To simplify the discussion, I’ll just use IoT because the same basic factors apply to all three. Being possessed of an engineer’s orderly mind, I’ll start with definitions.
A simple general definition of IoT is that it involves the communication of useful information among devices. For IIoT and Industry 4.0, those devices are in factories. The IIoT is a plant floor network of interconnected devices and machines. Industry 4.0 incorporates IIoT but expands that network to include higher-level systems for processing and analyzing data from the IIoT and using it for a wide array of functions, including looping back into the IIoT network.
In their most basic form, sensors provide raw data in the form of analog electrical signals. That simple fact poses a fundamental distinction: data vs. information.
What do I mean by that distinction? For example, a temperature sensor such as a thermistor has electrical resistance that varies with temperature. But that resistance is raw data — ohms — it has no meaning until ohms are somehow correlated to degrees. The simplest way to make that correlation is to measure the resistance with a bridge that converts resistance to voltage. That voltage can be applied to a measuring instrument that is calibrated to display volts as degrees. Data has thus been converted to information. But that voltage can also be used to control an electric heater or communicate the temperature of a motor to a predictive maintenance system.
Once the raw data has been converted into information, its uses are almost endless. That gets us back to IoT — the communication of useful information among devices.
To be used for IoT, the analog data supplied by a sensor has to be converted to digital form. This is done by electronics, typically an analog-to-digital converter (ADC). The rapid growth of IoT applications is causing a lot of work to be done to speed up the networks, enable them to handle ever larger amounts of data, and make them more power efficient.
One way of handling large amounts of data is to send it over the internet to external data centers — “the cloud” — for analysis and storage.
There are several problems with that. As IoT applications grow and get more complex, especially with the use of AI, the amount of data to be analyzed is increasing at an explosive rate. That places a serious strain on the available bandwidth and on the power used in the process. Cooling data centers is a major, energy-intensive task, so anything that can be done to limit the power load on the cloud would have an important role in limiting wasted energy.
Using the cloud also increases latency — the time taken between when the signal is sensed, digitized, transmitted, analyzed, and finally returned to be used in the real world.
Sending data out of a local facility to be analyzed or stored in the cloud also creates opportunities for the data to be corrupted, either accidentally or intentionally.
A solution to many of these problems is to share the workload. Enter the “smart” sensor.
The sensor becomes smart when it is embedded into a tiny package that includes electronics to do preprocessing. Electronics can do signal conditioning, analog-to-digital conversion, and wireless transmission of the data.
Even more, some sensors have AI capability embedded, so they can perform the initial steps of processing data into information right within the sensor package — at “the edge.” (See Edge Processing with Embedded Artificial Intelligence, Sensor Technology, June 2022.)
One problem with adding more functions to the sensors is that it requires more power, which is a serious problem for wireless sensors, and sensors for the IoT are typically wireless. You can hard wire sensors into local control loops, but that becomes very cumbersome once you want the data to be used for IoT or Industry 4.0 networks.

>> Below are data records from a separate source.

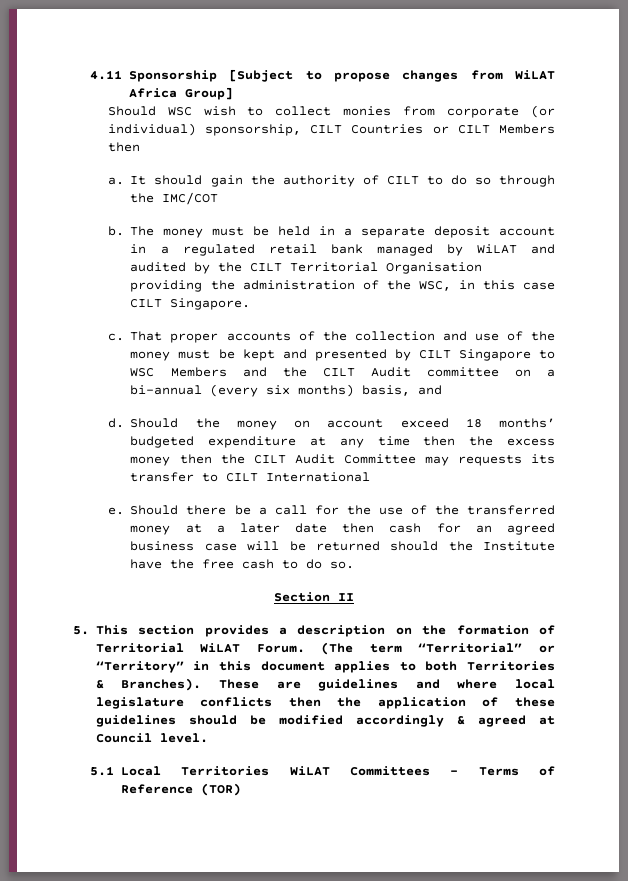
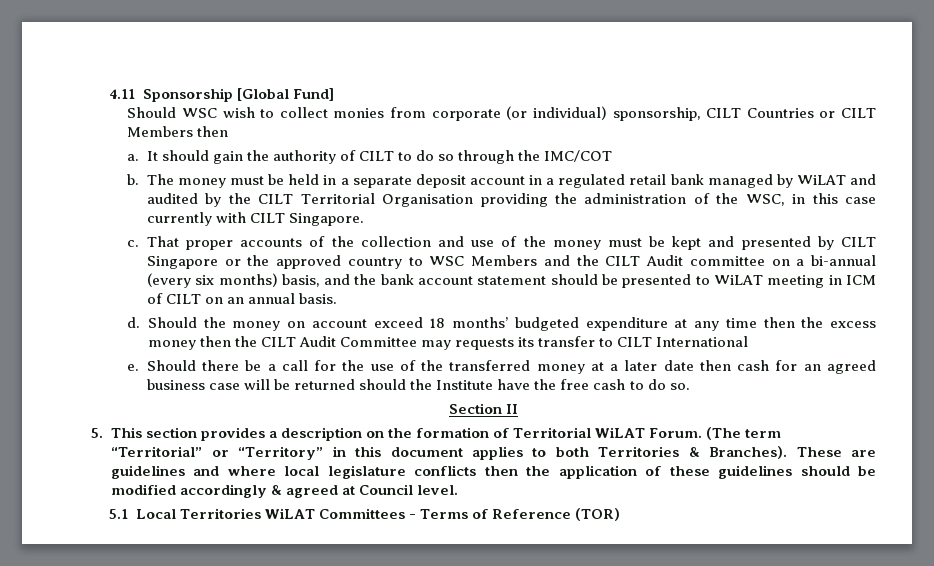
- 4.11 Sponsorship [Subject to propose changes from WiLAT Africa Group]
+ 4.11 Sponsorship [Global Fund]
- The money must be held in a separate deposit account in a regulated retail bank managed by WiLAT and audited by the CILT Territorial Organisation providing the administration of the WSC, in this case CILT Singapore.
+ The money must be held in a separate deposit account in a regulated retail bank managed by WiLAT and audited by the CILT Territorial Organisation providing the administration of the WSC, in this case currently with CILT Singapore.
- That proper accounts of the collection and use of the money must be kept and presented by CILT Singapore to WSC Members and the CILT Audit committee on a bi-annual (every six months) basis, and
+ That proper accounts of the collection and use of the money must be kept and presented by CILT Singapore or the approved country to WSC Members and the CILT Audit committee on a bi-annual (every six months) basis, and the bank account statement should be presented to WiLAT meeting in ICM of CILT on an annual basis.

So smart sensors nowadays also include a variety of power-saving schemes. Much effort has been devoted to developing system-on-chip (SoC) architectures that reduce the power used by embedded sensor electronics. One approach is to do the initial processing with a low-power analog processing chip that decides when to wake up the more energy-intensive digital circuitry. (See Always-On Intelligent Sensing at Microwatt Levels, Sensor Technology, May 2023.)
The IoT World Is the Smart Sensor World
Smart sensors are vital to advanced driver-assistance systems (ADAS), autonomous vehicles, and EVs. (See Artificial Intelligence in Cars — Inside the Brains, Sensor Technology, March, 2022.)

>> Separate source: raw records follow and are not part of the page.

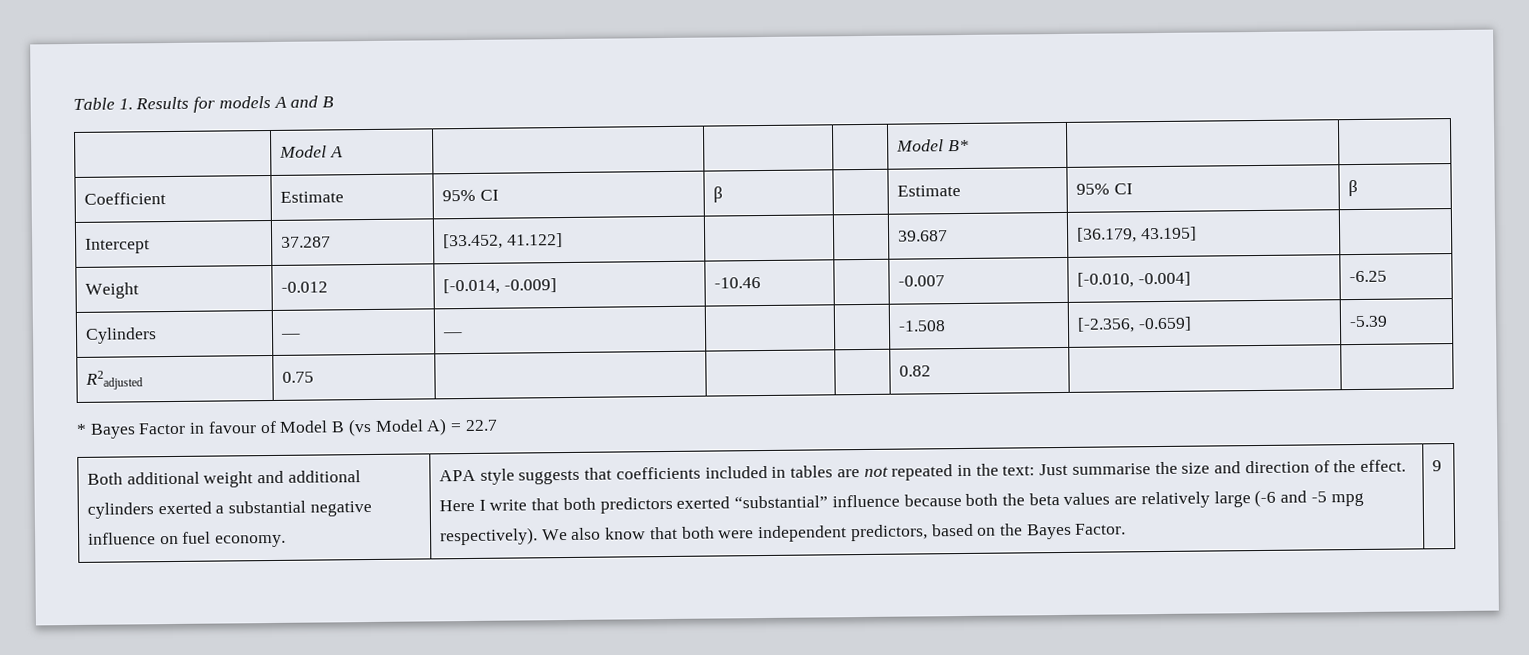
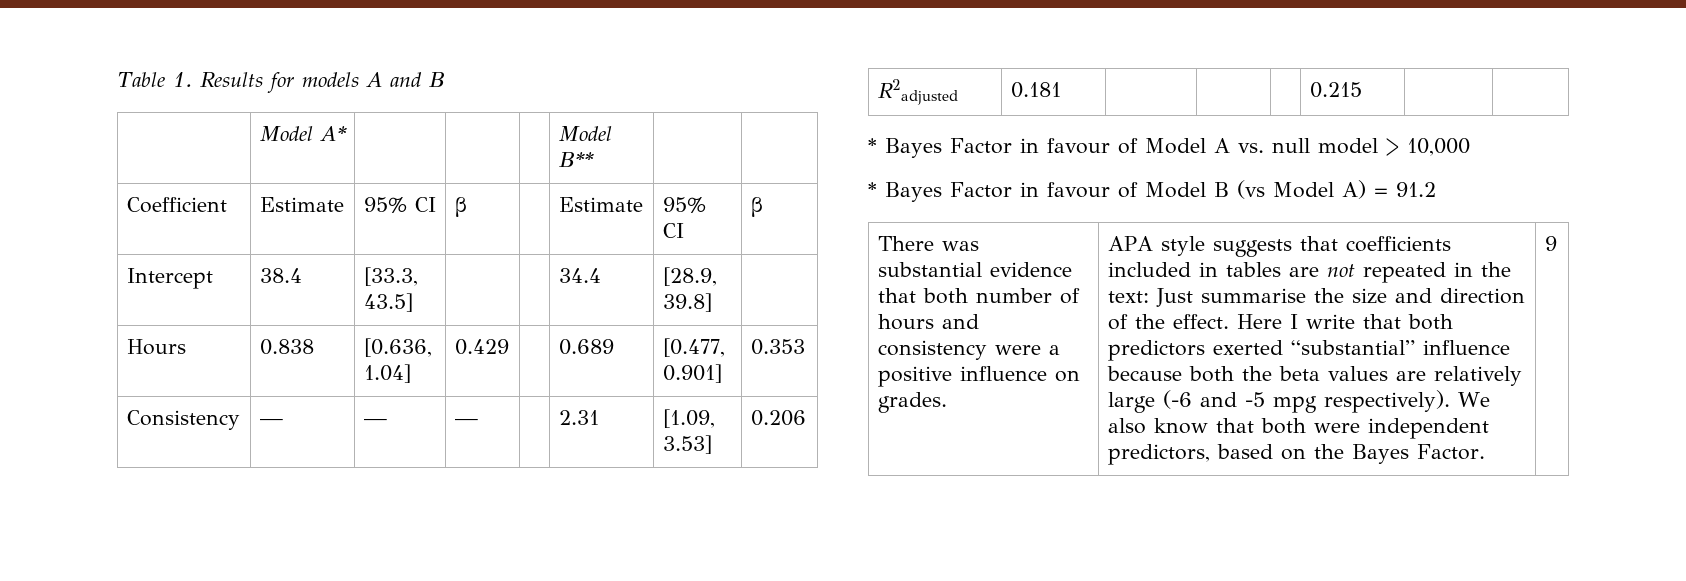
- | Model A | | | | Model B* | |
+ | Model A* | | | | Model B** | |
- Intercept | 37.287 | [33.452, 41.122] | | | 39.687 | [36.179, 43.195] |
- Weight | -0.012 | [-0.014, -0.009] | -10.46 | | -0.007 | [-0.010, -0.004] | -6.25
- Cylinders | — | — | | | -1.508 | [-2.356, -0.659] | -5.39
- R2adjusted | 0.75 | | | | 0.82 | |
+ Intercept | 38.4 | [33.3, 43.5] | | | 34.4 | [28.9, 39.8] |
+ Hours | 0.838 | [0.636, 1.04] | 0.429 | | 0.689 | [0.477, 0.901] | 0.353
+ Consistency | — | — | — | | 2.31 | [1.09, 3.53] | 0.206
+ R2adjusted | 0.181 | | | | 0.215 | |
+ * Bayes Factor in favour of Model A vs. null model > 10,000
- * Bayes Factor in favour of Model B (vs Model A) = 22.7
- Both additional weight and additional cylinders exerted a substantial negative influence on fuel economy.
+ * Bayes Factor in favour of Model B (vs Model A) = 91.2
+ There was substantial evidence that both number of hours and consistency were a positive influence on grades.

They are helping revolutionize healthcare, including remote from-home monitoring, and giving healthcare providers real-time insights into the body that were never before possible. For example, a blood pressure sensor that can be placed at the tip of a very fine catheter or guidewire, and then used in remote locations inside the body, such as heart chambers, inter-cranial arteries, or even inside the kidneys, during critical surgical procedures. (See Smart Sensors Are Improving Medical Care, Sensor Technology, June 2021.)
In the industrial world, they enable advanced predictive maintenance by sensing gradual changes in machine behavior. (See The Many Benefits of Smart IIoT Connected Factories, Sensor Technology, March 2022.)
And those are just a few of the examples.